Rate lock volumes dropped again in May by 4.8% despite interest rate growth slowing, according to Black Knight’s latest Originations Market Report.
While conforming 30-year rates rose at the beginning of the month to 5.5%, they cooled by month-end to 5.34%, 7 basis points down from April.
Still, lock volumes fell for both rate/term and cash-out refis, down 23.6% and 11.9% respectively. Cash-outs are now down 42.2% from last year.
“Ultimately, our OBMMI daily interest rate tracker showed 30-year conforming offerings finishing the month at 5.34%, down 7 basis points from last month. Still, despite this plateau in rates, rate lock volume continued to slide in May, with declines seen across all loan purposes,” said Scott Happ, president of Optimal Blue, a division of Black Knight.
The refi share of the market is now just 18%, the lowest point on record since at least January 2018, while purchases are now the largest share of rate locks at 82%, their highest point.
But purchase volumes were still down 2.3% month-over-month and flat YOY, though lock counts fell 8.5% from the same time last year. FHA and VA locks overtook conforming products in market share.
“The month’s data shows a market struggling under the weight of significantly higher rates than Americans have enjoyed for the better part of the last three years. We’ve seen rate/term refinance activity essentially evaporate and cash-out activity is now suffering as well,” Happ said.

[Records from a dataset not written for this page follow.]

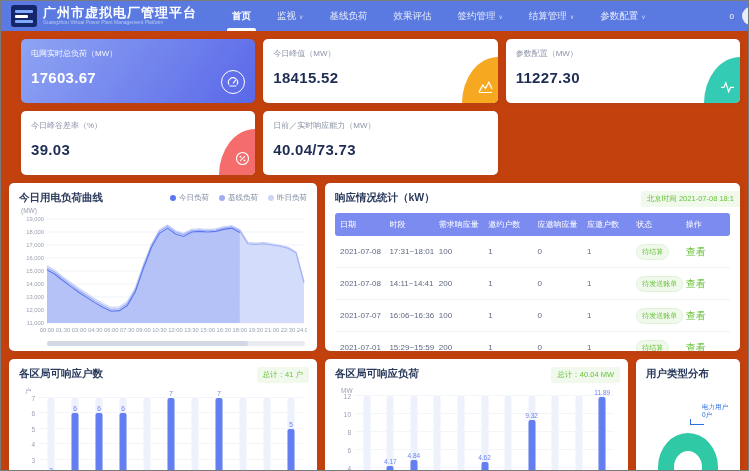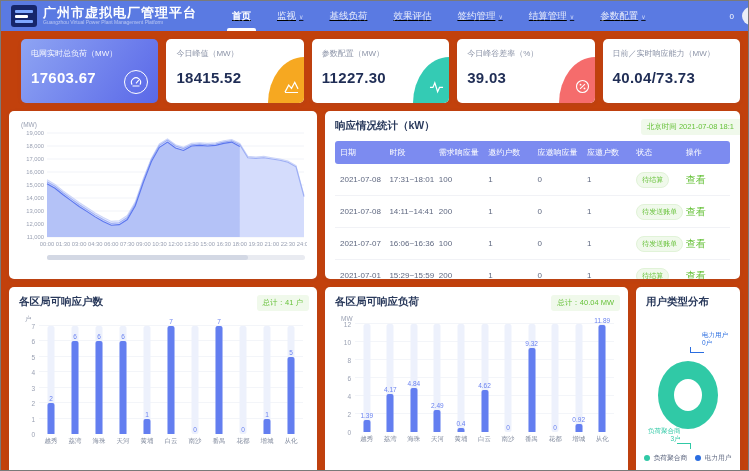--- a/index.html
+++ b/index.html
@@ -13,7 +13,7 @@
   .logo i:nth-child(2){ background:#fff; width:70%; }
   .brand-cn { color:#fff; font-size:13px; font-weight:bold; letter-spacing:1px; line-height:13px; }
   .brand-en { color:rgba(255,255,255,.55); font-size:5px; line-height:7px; }
-  nav { display:flex; align-items:stretch; height:100%; margin-left:22px;text-decoration:underline; }
+  nav { display:flex; align-items:stretch; height:100%; margin-left:22px; }
   .nav-item { color:rgba(255,255,255,.85); font-size:9.5px; padding:0 13px; display:flex; align-items:center; gap:3px; cursor:pointer; position:relative; }
   .nav-item .caret { font-size:6px; opacity:.8; }
   .nav-item.active { color:#fff; font-weight:bold; }

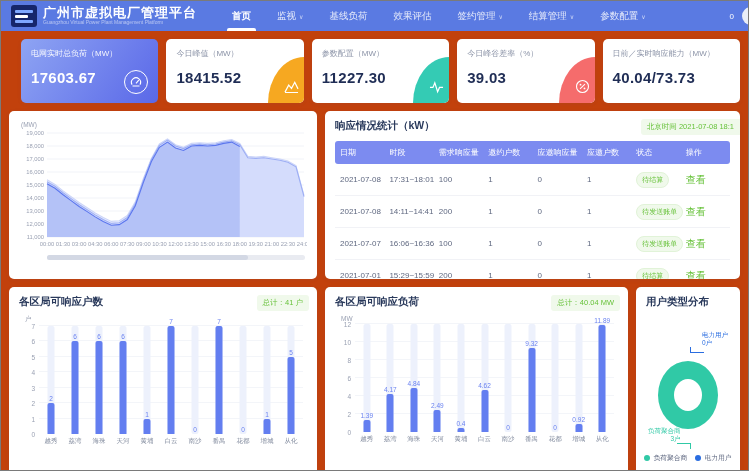--- a/index.html
+++ b/index.html
@@ -23,7 +23,7 @@
   .avatar { width:18px; height:18px; border-radius:50%; background:#e9edf7; position:absolute; right:-12px; top:6px; }
 
   
-  .kpi-row { display:grid; grid-template-columns:repeat(5,1fr); gap:8px; margin:8px 8px 0;padding-left:12px; }
+  .kpi-row { display:grid; grid-template-columns:repeat(3,1fr); gap:8px; margin:8px 8px 0;padding-left:12px; }
   .kpi-card { height:64px; background:#fff; border-radius:5px; position:relative; padding:9px 10px; box-shadow:0 1px 4px rgba(70,90,160,.08); overflow:hidden; }
   .kpi-label { font-size:8px; color:#8b93a7; white-space:nowrap; }
   .kpi-value { font-size:15px; font-weight:bold; color:#1f2d55; margin-top:10px; letter-spacing:.3px; }

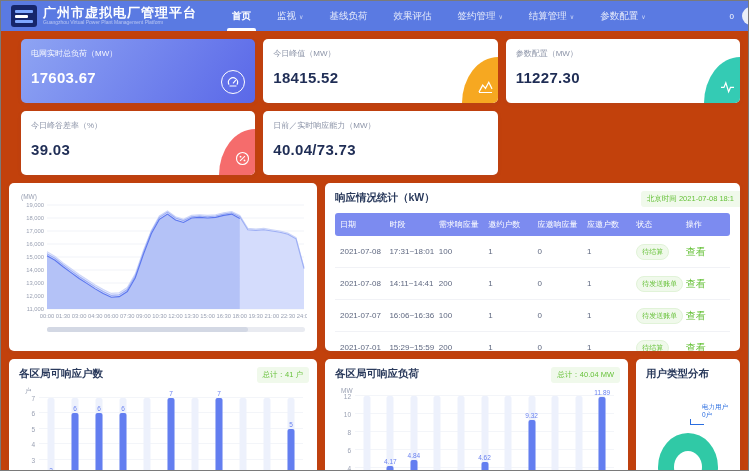--- a/index.html
+++ b/index.html
@@ -172,6 +172,14 @@
 
   <section class="mid-row">
     <div class="panel">
+      <div class="lc-head">
+        <div class="panel-title">今日用电负荷曲线</div>
+        <div class="lc-legend" id="lc-legend">
+            <span><i style="background:#5b76ee"></i>今日负荷</span>
+            <span><i style="background:#9daef4"></i>基线负荷</span>
+            <span><i style="background:#ccd5f8"></i>昨日负荷</span>
+          </div>
+      </div>
       <div class="lc-unit">(MW)</div>
       <svg id="load-svg" width="288" height="120">
           <line x1="28" x2="285" y1="109" y2="109" stroke="#f1f3f8"></line>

“Lenders are now more reliant on the purchase market for origination volumes than they have been in 20 years. Meanwhile, the trifecta of low inventory, high prices, and climbing rates that have created the least affordable housing market in 16 years continues to create headwinds for precisely that segment.”
To combat the affordability crisis, the White House is betting on manufactured homes for cheaper construction and faster supply. They tend to be three to five times cheaper than traditional single-family homes.
But heightened demand, low supply, and an increase in corporate owners are driving up costs for manufactured home residents. The average sales price of manufactured homes is up 50% from the pandemic’s beginning, from $82,900 to $123,200.
“Land prices are going up, housing costs are going up and that’s spilling into mobile homes,” Casey Dawkins, a professor of urban studies and planning at the University of Maryland, told the Washington Post.
“There’s also an overall shortage of affordable housing, particularly in cities and the suburbs around them.”